Normally at High Meadows, transfer options are discussed. Parents have time to think and children have a say. Not anymore. DCF is even going around High Meadows staff.
"We're being left out of it," a high-level staff member says, who asked for anonymity out of fear for his job. "It's callous and impulsive."
Staff worry DCF is rushing to transfer as many kids as possible before next week's hearing, making High Meadows' closure inevitable.
Many others are outraged by what Rell and DCF are doing.
A veteran nurse at Riverview, Connecticut's psychiatric hospital for children, fumes over what's happened to kids there. Instead of going to High Meadows, some are being shipped out of state. Others ready for less intensive care are languishing because there's nowhere else for them to go.
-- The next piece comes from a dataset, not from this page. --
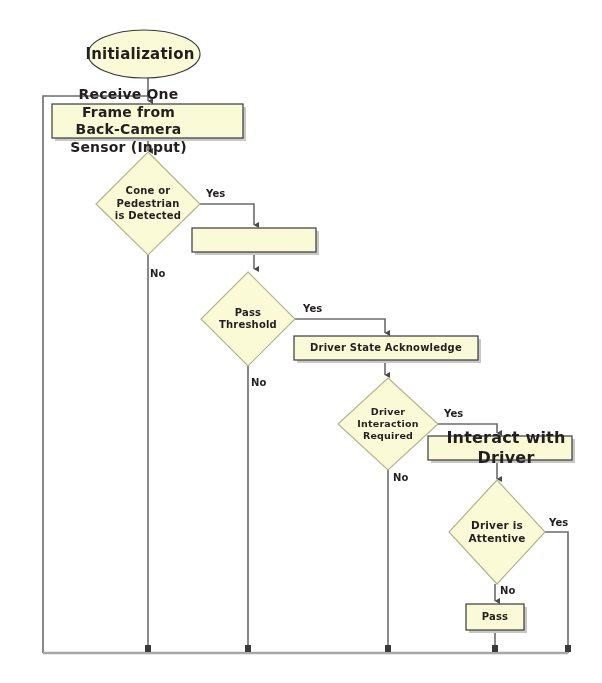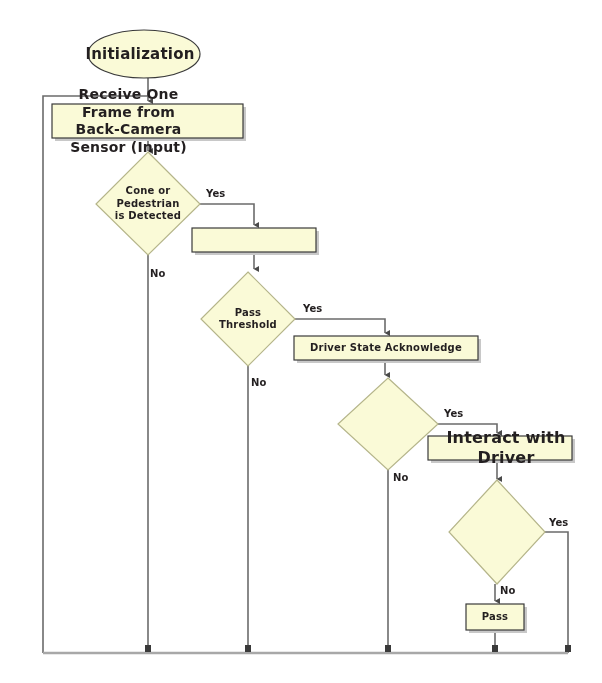"Driver" div.node-label { html: none -> <div>Driver Interaction Required</div> }
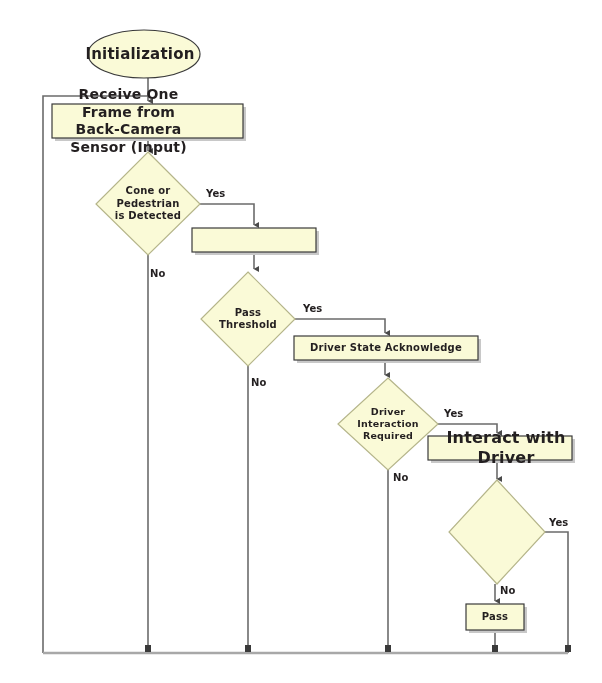"Driver is" div.node-label { html: none -> <div>Driver is Attentive</div> }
"[DCF] told us we could only send kids to High Meadows if they would be ready to leave there by September or October," says the nurse, who requested anonymity for fear of retaliation.
"They set those parameters so they can close [High Meadows]."
But Gary Kleeblat, DCF spokesman, claims Riverview patients don't usually go to High Meadows.
"I'm sure there are occasions when that's occurred," Kleeblat says. "But it's not common."
Not so, the nurse says: "We have 10 kids we could send to High Meadows right now."
Those boys can't go anywhere else in the state either because High Meadows boys have been given priority at the private facilities, say staff.
According to an internal DCF document dated Sept. 4, 2009, one boy had been waiting to be transferred from Riverview for 84 days. Another for 99 days and yet another for 150.
That kid has been waiting since March, right after High Meadows admissions closed.
Fact Vs. Fiction
"Liar," whispered a teacher during DCF head Susan Hamilton's testimony before the Office of Health Care Access (OHCA) on Sept. 18. During the hearing, she explained why DCF wants to close High Meadows, a state-run facility for boys with complex mental, health and psychiatric disabilities. OHCA has the final say. High Meadows staffers say Hamilton's and her staff's testimonies were filled with lies, or half-truths at best.
Here, we separate fact from fiction:
Claim: Transferring boys out of High Meadows is OK, because DCF's contracts with private providers have an "eject/reject" clause, meaning they won't kick out or refuse to treat a child transferred from High Meadows.
Fact: Several kids have already been rejected by private facilities. One boy with severe diabetes was promptly returned to High Meadows, because he was too difficult to treat. José Flanders has been rejected by several facilities.
Claim: The need for residential treatment has decreased by 40 percent, because there are now more community-based services in operation that can serve these children.
Fact: The need for care for children with less-severe needs has indeed dropped. The need for complex care, however, has not. Furthermore, the number of boys needing care at High Meadows each year has remained consistent. In 2001, 92 kids were served. In 2008, it was 95. There are nearly 350 children receiving treatment out-of-state, because no in-state facility can or will treat them. High Meadows staffers say many of them could be treated at High Meadows.
Claim: One reason nearly 350 DCF kids are out-of-state (as far away as Illinois and Florida; most are in Massachusetts and Rhode Island) is because High Meadows doesn't treat children who are chronic fire starters or who have sexual behavioral problems.
Fact: Alton Allen, a child psychiatrist who has worked for the state since 1980, says he has treated dozens of fire starters and kids with problematic sexual behavior at High Meadows.
"High Meadows has always treated sexually reactive kids," Allen says. Ditto for fire starters.
Gary Kleeblat, DCF spokesman, responds: "Children have been successfully placed and we're confident the remainder will. We understand how difficult this is for the staff. They've done a good job. However, we're viewing this in the context of a long-term trend to improve children's mental health services in Connecticut. There's no dispute that children are better served, when appropriate, in the community or in their homes."
How can the governor make decisions after the legislature and senate have already voted for full funding of this place?
Crooked politics on the backs of our weakest children is disgusting.